Salmon and trout, lots of water changes


----------



## TMDKENNELS (Jul 6, 2008)

TMDKENNELS said:


> what can i give my p's to give'em more thickness and girth?


thanks for intelligent answers. Guess i did kinda walk into it with the way the question was asked. LOL
what about beefhearts?


----------



## Tensa (Jul 28, 2008)

Canso said:


> Salmon and trout, lots of water changes


just say no to red meat.


----------



## NegativeSpin (Aug 1, 2007)

You can try adding L-arginine to your fish food.


----------



## Ibanez247 (Nov 9, 2006)

Sheppard put it best. Just takes time if you want them to get big in a healthy way. My pygos didnt fill out until they were a year old. I feed mine mainly unpeeled shrimp and talapia fillets. They now snack on flakes that I feed to the convicts.


----------



## Grosse Gurke (Jan 3, 2003)

I would agree that time is the key element here. I personally think that fish pulled out of the wild look better then overfed tank raised fish. The fish in the wild are think and healthy....but they do not have huge fat storages like some fish I see posted on this site. That thick healthy look comes with time and a proper diet....the fat disgusting look comes with overfeeding or unhealthy foods.


----------



## ismheg (Oct 2, 2009)

Grosse Gurke said:


> I would agree that time is the key element here. I personally think that fish pulled out of the wild look better then overfed tank raised fish. The fish in the wild are think and healthy....but they do not have huge fat storages like some fish I see posted on this site. That thick healthy look comes with time and a proper diet....the fat disgusting look comes with overfeeding or unhealthy foods.


but the fat that looks disgusting actually looks better than the fat that looks good on piranhas? just an opinion


----------



## Grosse Gurke (Jan 3, 2003)

ismheg said:


> I would agree that time is the key element here. I personally think that fish pulled out of the wild look better then overfed tank raised fish. The fish in the wild are think and healthy....but they do not have huge fat storages like some fish I see posted on this site. That thick healthy look comes with time and a proper diet....the fat disgusting look comes with overfeeding or unhealthy foods.
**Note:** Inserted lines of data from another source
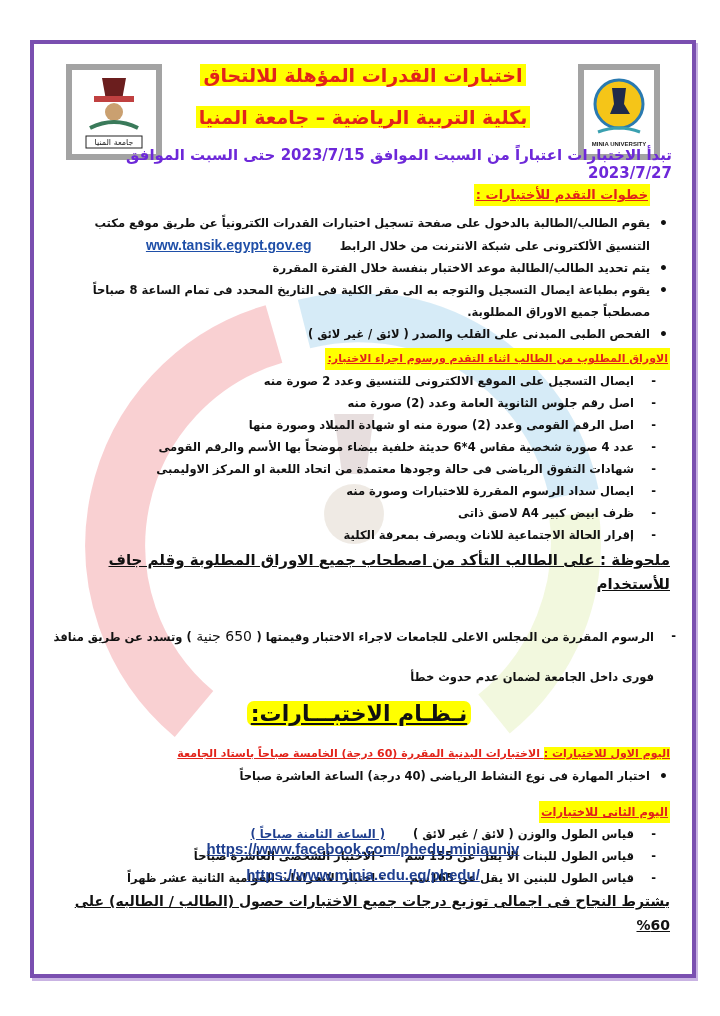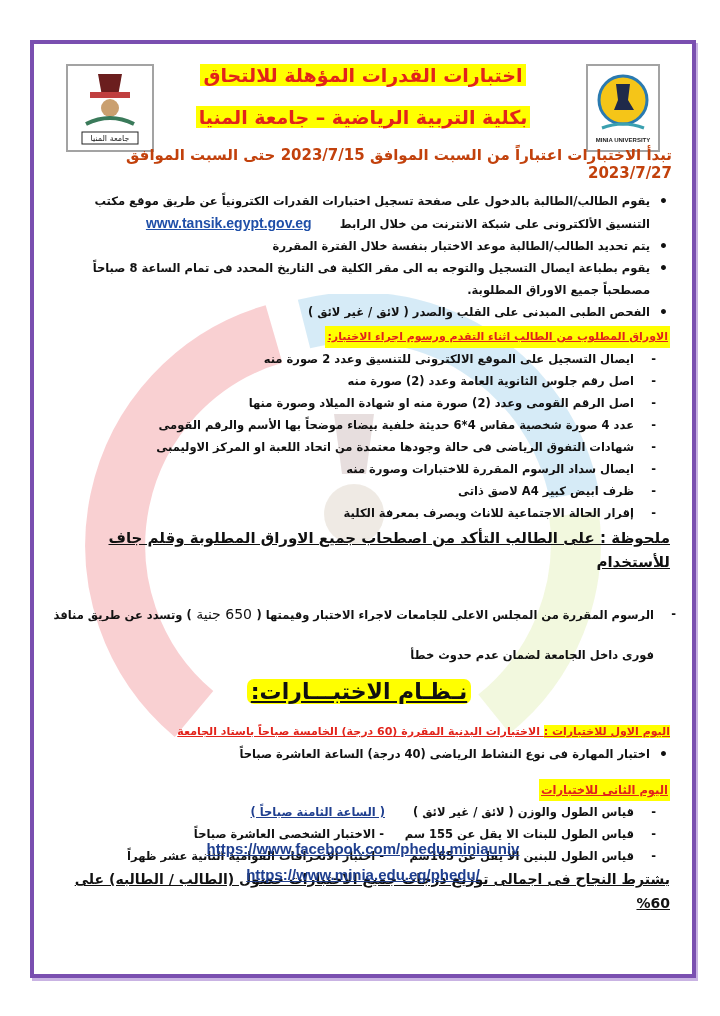"جامعة المنيا" .logo { border: 2px solid #a3a3a3 -> 6px solid #a3a3a3 }
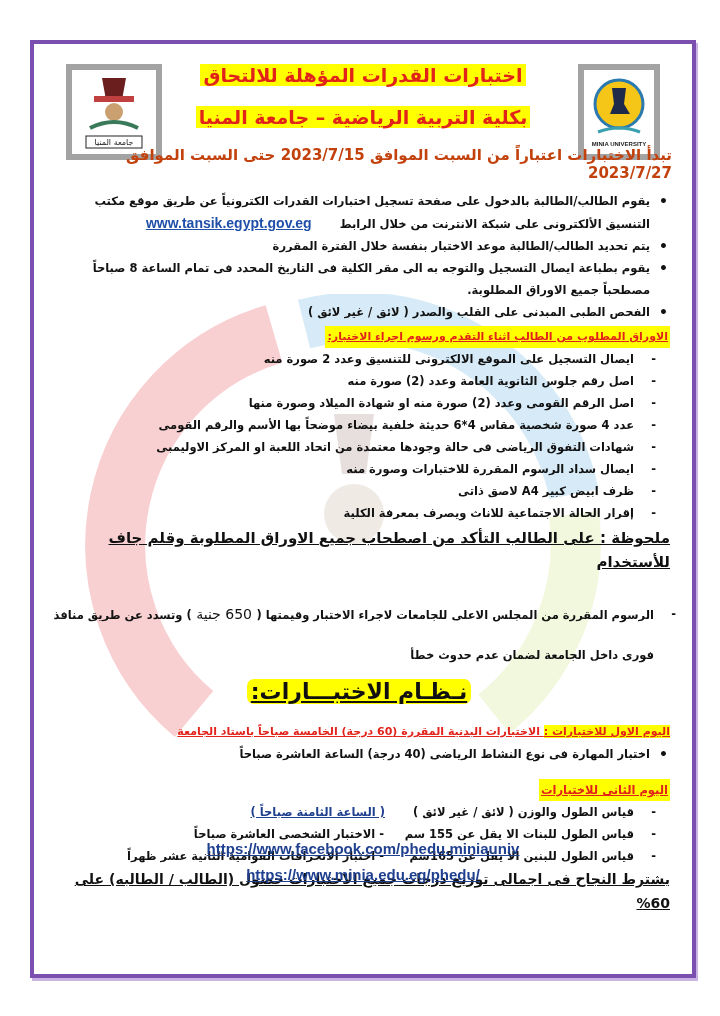"تبدأ الاختبارات اعتباراً من السبت" .dates { color: #c2410c -> #6d28d9 }
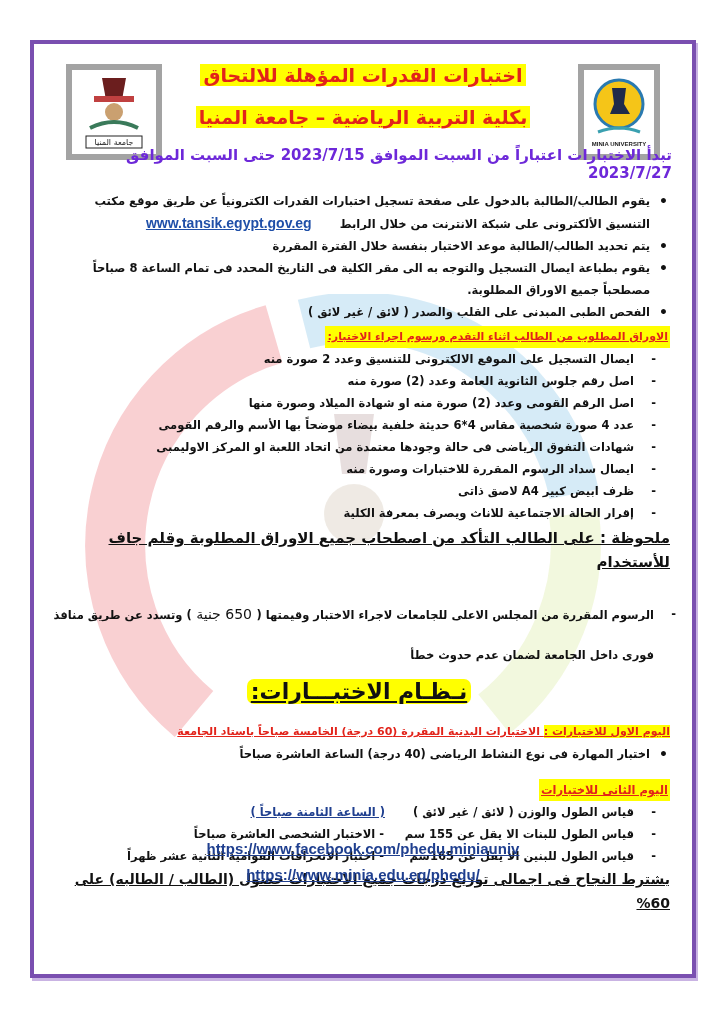"خطوات التقدم للأختبارات :" div { html: none -> <div> <span>خطوات التقدم للأختبارات :</span> </div> }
but the fat that looks disgusting actually looks better than the fat that looks good on piranhas? just an opinion








[/quote]
You lost me...


----------



## TMDKENNELS (Jul 6, 2008)

TMDKENNELS said:


> what can i give my p's to give'em more thickness and girth?


thanks for intelligent answers. Guess i did kinda walk into it with the way the question was asked. LOL
*what about beefhearts*?
[/quote]


----------



## ismheg (Oct 2, 2009)

TMDKENNELS said:


> what can i give my p's to give'em more thickness and girth?
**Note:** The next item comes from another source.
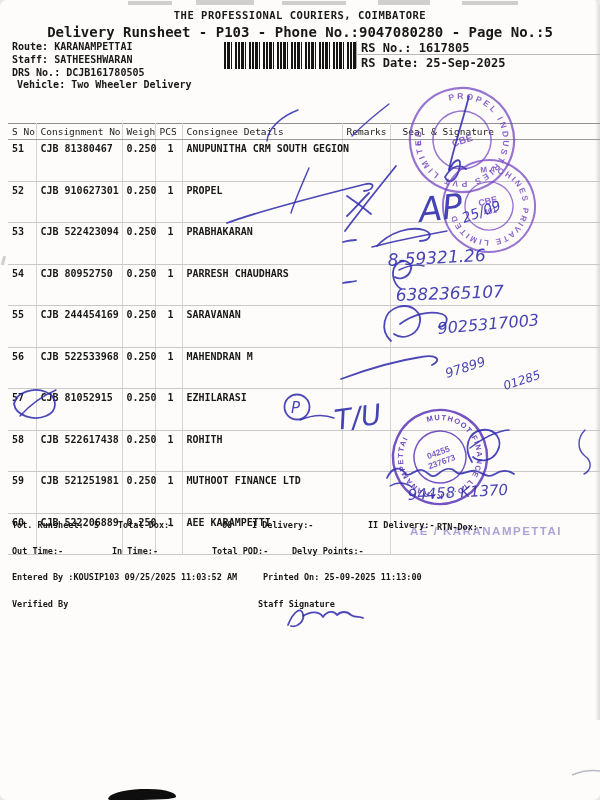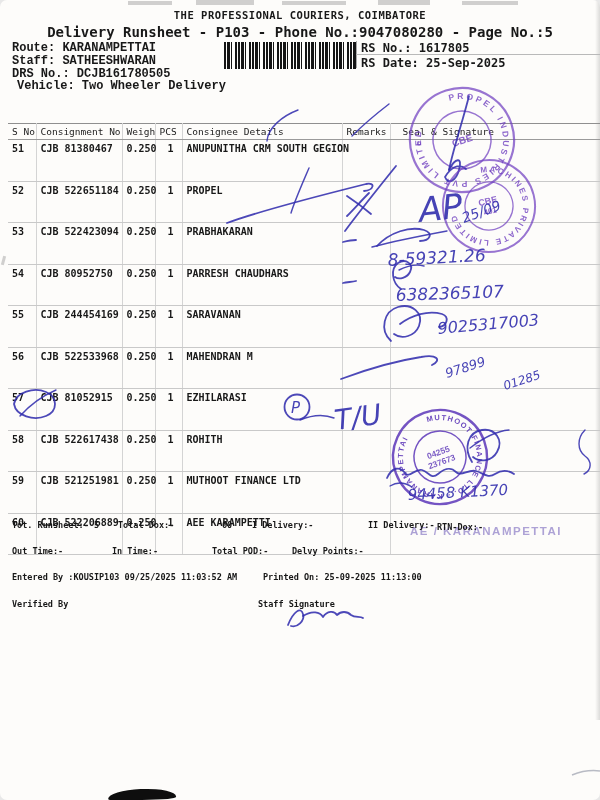"Route: KARANAMPETTAI" .info { font-family: Liberation Mono, monospace -> none; font-size: 12px -> 10px }
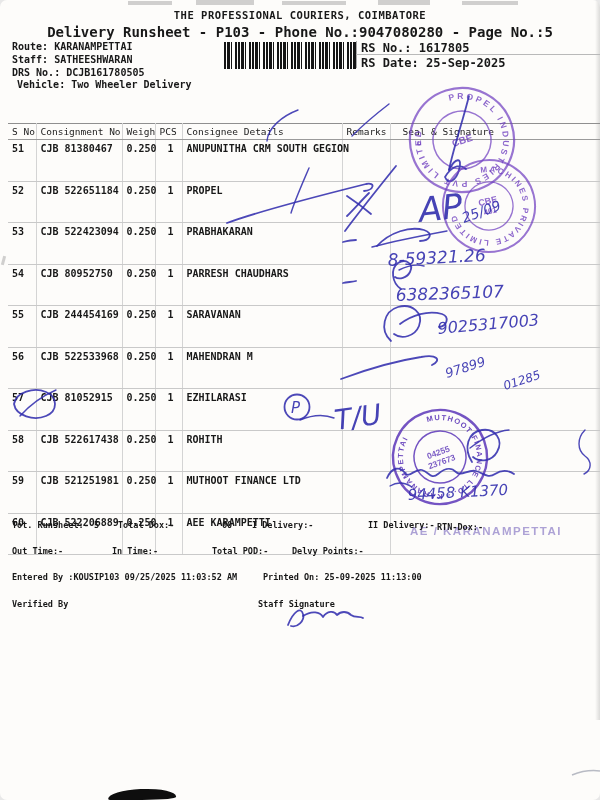"CJB 522651184" td.cb { text: 522651184 -> 910627301 }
thanks for intelligent answers. Guess i did kinda walk into it with the way the question was asked. LOL
*what about beefhearts*?
[/quote]
[/quote]
ppl here dont reccomend feeding beefhearts, but its the only thing my red bellies eat so idk me and u are in the same hole man someones gotta rope us up and give us an answer


----------



## Tensa (Jul 28, 2008)

i wouldnt bother with beef heart but if you do only offer it as a treat.


----------



## ismheg (Oct 2, 2009)

AS fan said:


> i wouldnt bother with beef heart but if you do only offer it as a treat.


they do not eat anything but beef heart.. i have shrimp thats been in the tank for a day not eaten..


----------



## Tensa (Jul 28, 2008)

in time they will eat just starve them until they eat what you want. try tilapia and shrimp. they wont starve themselves.


----------



## weerhom (Jan 12, 2007)

catfish fillet and salmon are high fat. You want them thick that's how to do it quick.


----------



## ismheg (Oct 2, 2009)

AS fan said:


> in time they will eat just starve them until they eat what you want. try tilapia and shrimp. they wont starve themselves.


they havent had a single thing to eat for exactly 7 days, and they just ate 1 small shrimp...


----------



## Tensa (Jul 28, 2008)

keep at it just let them take it at their own pace. offer shrimp until they take it regularly then try tilapia but stay away from salmon its just not good.


----------



## TJcali (Mar 27, 2009)

^^^ I agree thats all i feed my p's shrimp,talapia and pallets


----------